I buy mostly fresh fruits and vegetables, but also buy healthy processed foods such as almond milk, whole grain bread, etc. I've learned to meticulously read food labels. You can't trust anything on the front of the box. Unfortunately, so many processed foods contain added sugar. It's extremely difficult to avoid. Whole Foods has a lot more options in terms of unsweetened ketchup and peanut butter sweetened with agave nectar. You can replace sugar in baking with things like stevia. However, beware of artificial sweeteners, such as in diet soda, because they can also have very harmful effects, which is a whole other post in itself. I used to eat a lot of sweets but I've found that my cravings have gone away since I've stopped eating them. I like to keep fruits like strawberries, grapes, and blueberries around to eat whenever I have a craving for sugar. I also don't drink any soda or juice, just water and tea. I do eat honey sometimes but maybe I shouldn't since its included in the "processed sugar" category in the video, I'm going to have to research that more.

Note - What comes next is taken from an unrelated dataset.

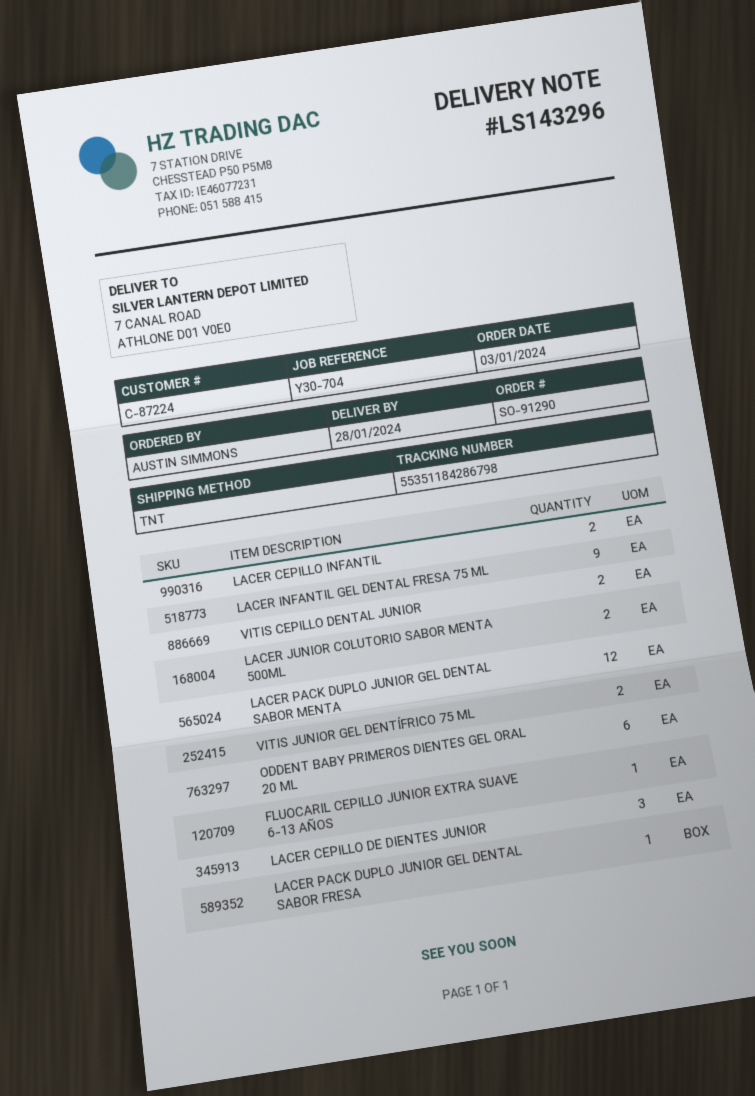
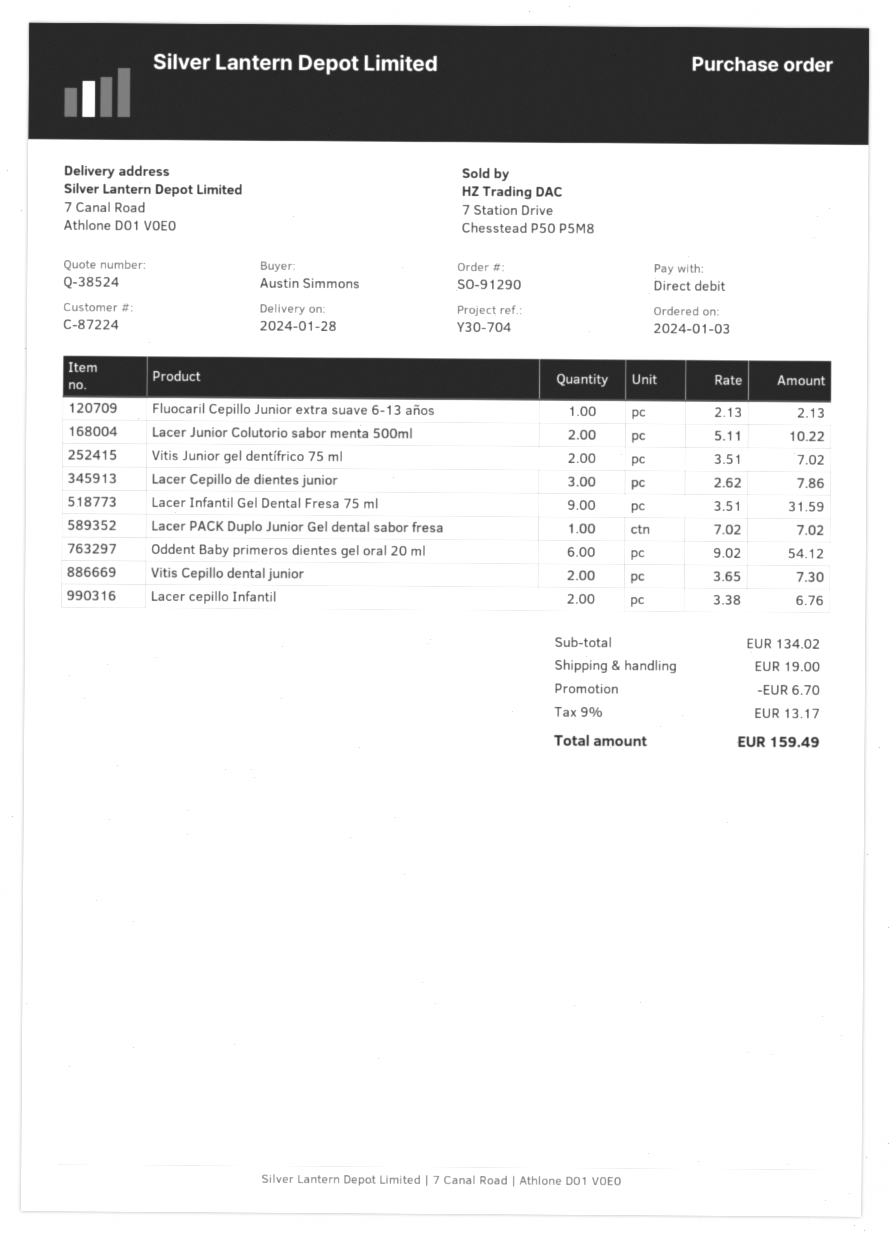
LACER PACK DUPLO JUNIOR GEL DENTAL SABOR MENTA: 12 -> none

I'd love to hear your thoughts on this post, please comment below!


  1. i cut all sugar out (unless naturally occurring, like in actual fruit), and it was a huge change for my body. i feel like i operate significantly more efficiently now! i'll sneak once in awhile have a gluten free cookie or whatever, but i'm very careful about it! and then when i do cheat, i feel icky and sluggish. i think it's DEF toxic!

    1. I also feel blah when I do eat sugar at a party or something. I used to eat candy bars and ice cream every day so I've come a long way!